= Beginning of Section =

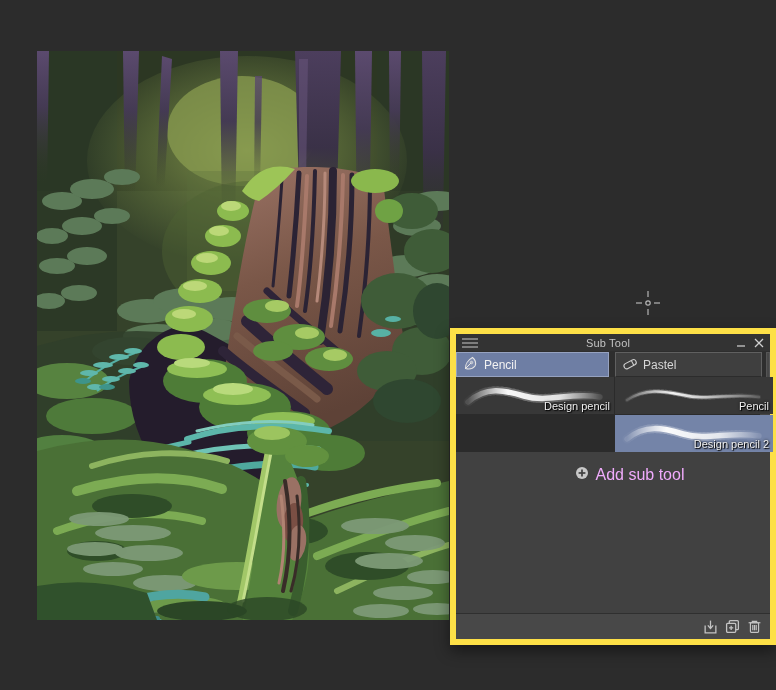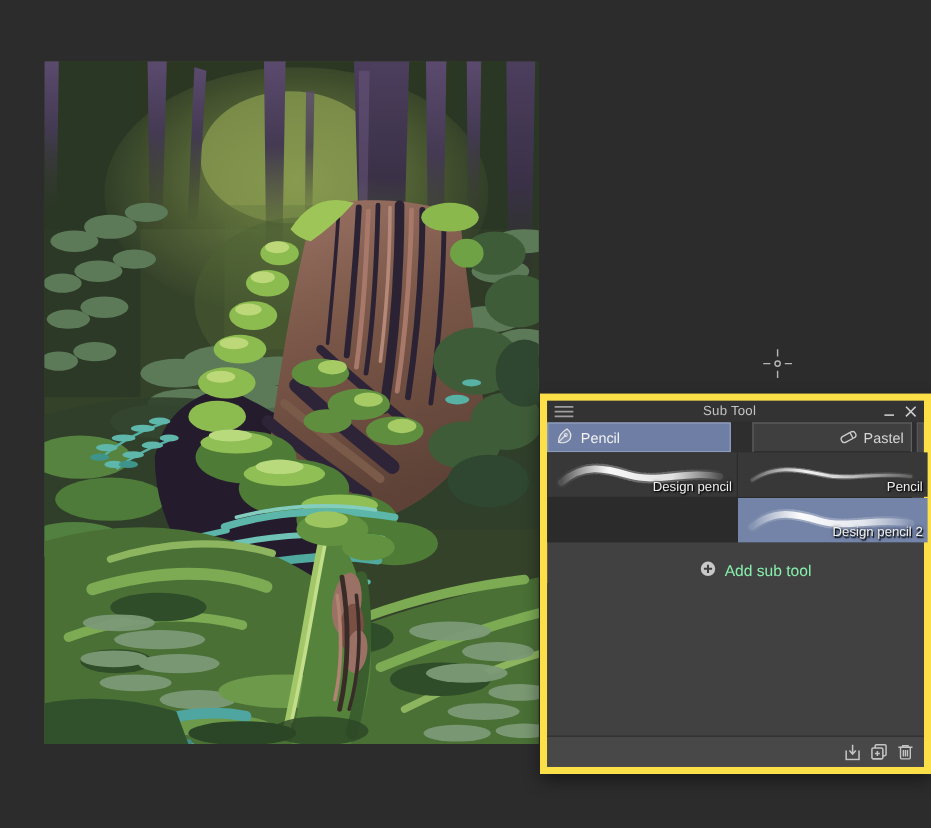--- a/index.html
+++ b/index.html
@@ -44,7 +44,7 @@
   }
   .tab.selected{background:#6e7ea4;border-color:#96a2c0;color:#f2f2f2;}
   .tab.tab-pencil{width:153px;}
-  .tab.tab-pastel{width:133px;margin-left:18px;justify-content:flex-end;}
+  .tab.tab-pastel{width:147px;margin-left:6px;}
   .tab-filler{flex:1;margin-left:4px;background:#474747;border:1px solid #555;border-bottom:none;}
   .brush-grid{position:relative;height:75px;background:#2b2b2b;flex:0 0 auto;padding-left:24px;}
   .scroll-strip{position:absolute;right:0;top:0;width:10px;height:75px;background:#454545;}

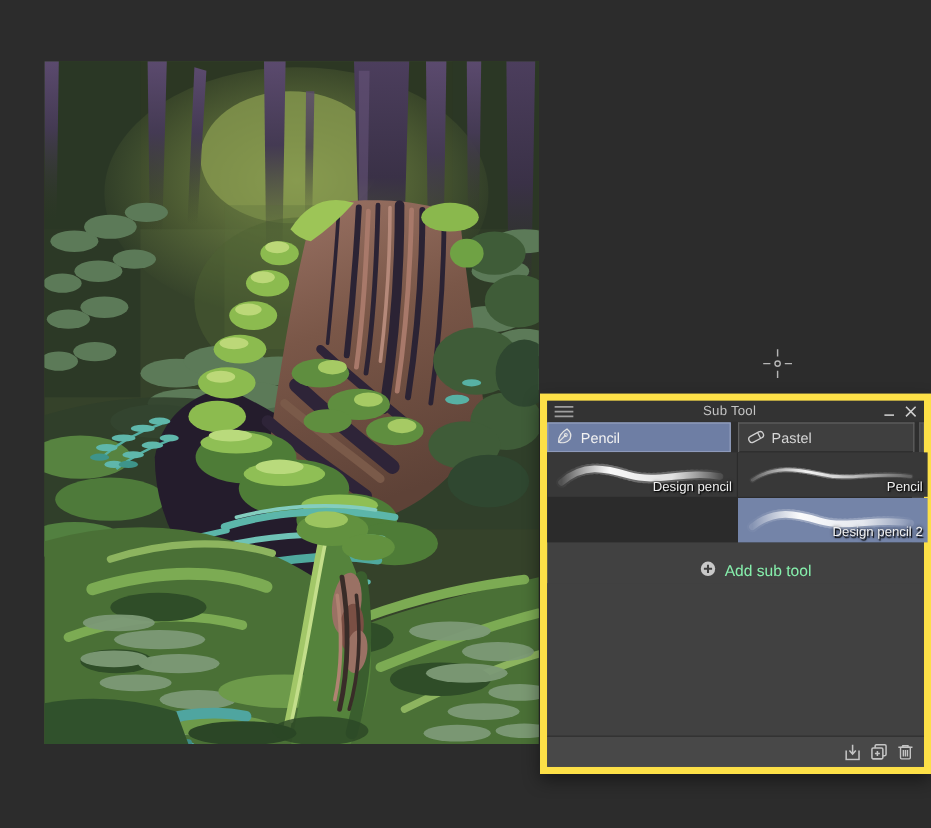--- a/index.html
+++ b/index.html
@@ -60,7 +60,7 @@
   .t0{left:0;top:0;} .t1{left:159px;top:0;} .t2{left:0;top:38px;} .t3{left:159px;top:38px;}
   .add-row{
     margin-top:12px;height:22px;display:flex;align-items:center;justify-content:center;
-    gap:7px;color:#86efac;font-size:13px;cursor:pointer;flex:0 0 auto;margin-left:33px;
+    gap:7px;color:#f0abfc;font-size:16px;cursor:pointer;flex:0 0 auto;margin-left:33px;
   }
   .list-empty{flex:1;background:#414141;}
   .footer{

= End of Section =
= Beginning of Section =

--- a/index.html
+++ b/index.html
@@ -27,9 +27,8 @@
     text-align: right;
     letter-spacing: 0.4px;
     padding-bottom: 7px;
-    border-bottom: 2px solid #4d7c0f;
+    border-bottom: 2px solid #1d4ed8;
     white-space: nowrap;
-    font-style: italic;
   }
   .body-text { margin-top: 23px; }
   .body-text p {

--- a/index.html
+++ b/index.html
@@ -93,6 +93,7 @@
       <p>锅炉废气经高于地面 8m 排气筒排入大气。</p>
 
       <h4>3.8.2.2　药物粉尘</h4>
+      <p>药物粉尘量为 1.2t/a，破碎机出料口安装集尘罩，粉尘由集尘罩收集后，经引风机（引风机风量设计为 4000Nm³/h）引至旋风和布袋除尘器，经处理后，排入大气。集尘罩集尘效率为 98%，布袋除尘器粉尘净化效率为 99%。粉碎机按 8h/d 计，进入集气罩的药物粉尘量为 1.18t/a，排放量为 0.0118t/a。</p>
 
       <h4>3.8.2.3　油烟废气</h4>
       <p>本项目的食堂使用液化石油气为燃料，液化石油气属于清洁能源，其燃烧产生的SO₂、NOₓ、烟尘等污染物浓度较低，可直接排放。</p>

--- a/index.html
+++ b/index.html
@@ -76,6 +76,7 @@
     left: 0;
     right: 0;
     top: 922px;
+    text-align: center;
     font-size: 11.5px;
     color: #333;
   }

= End of Section =

Try it :: Word for word, restate the lines of the data above that fall between the line holding "2px solid #4d7c0f;" and the line holding "<h4>3.8.2.3　油烟废气</h4>", inclusive, and no other lines.

Solution to this task ::
-    border-bottom: 2px solid #4d7c0f;
+    border-bottom: 2px solid #1d4ed8;
     white-space: nowrap;
-    font-style: italic;
   }
   .body-text { margin-top: 23px; }
   .body-text p {

--- a/index.html
+++ b/index.html
@@ -93,6 +93,7 @@
       <p>锅炉废气经高于地面 8m 排气筒排入大气。</p>
 
       <h4>3.8.2.2　药物粉尘</h4>
+      <p>药物粉尘量为 1.2t/a，破碎机出料口安装集尘罩，粉尘由集尘罩收集后，经引风机（引风机风量设计为 4000Nm³/h）引至旋风和布袋除尘器，经处理后，排入大气。集尘罩集尘效率为 98%，布袋除尘器粉尘净化效率为 99%。粉碎机按 8h/d 计，进入集气罩的药物粉尘量为 1.18t/a，排放量为 0.0118t/a。</p>
 
       <h4>3.8.2.3　油烟废气</h4>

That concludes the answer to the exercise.